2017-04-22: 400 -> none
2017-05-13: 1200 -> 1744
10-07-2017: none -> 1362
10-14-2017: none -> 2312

---

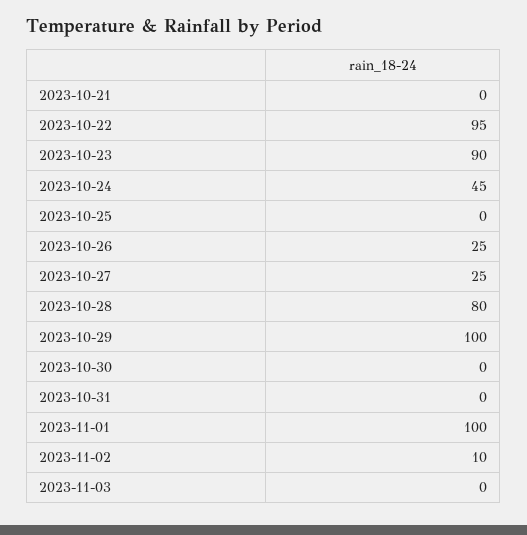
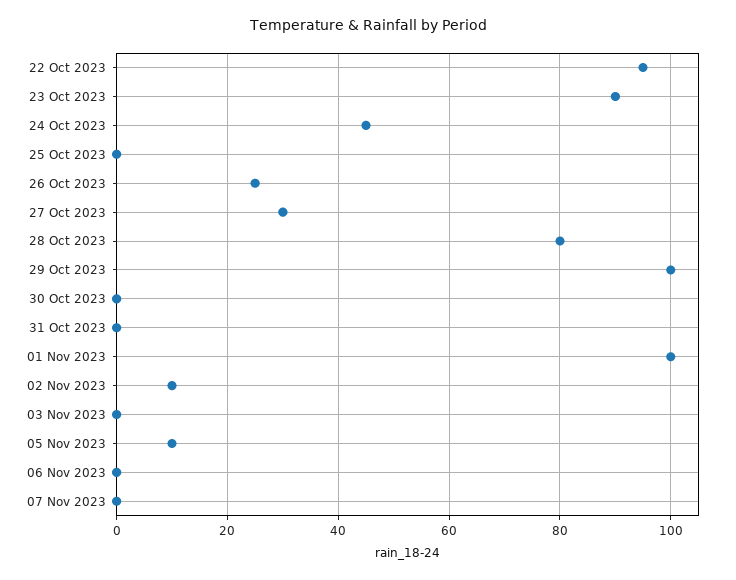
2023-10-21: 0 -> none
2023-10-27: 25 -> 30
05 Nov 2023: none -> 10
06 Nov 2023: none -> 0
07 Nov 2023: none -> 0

### Problem details
What is needed is every line of the records that contains the word "none".

### Output below
2017-04-22: 400 -> none
10-07-2017: none -> 1362
10-14-2017: none -> 2312
2023-10-21: 0 -> none
05 Nov 2023: none -> 10
06 Nov 2023: none -> 0
07 Nov 2023: none -> 0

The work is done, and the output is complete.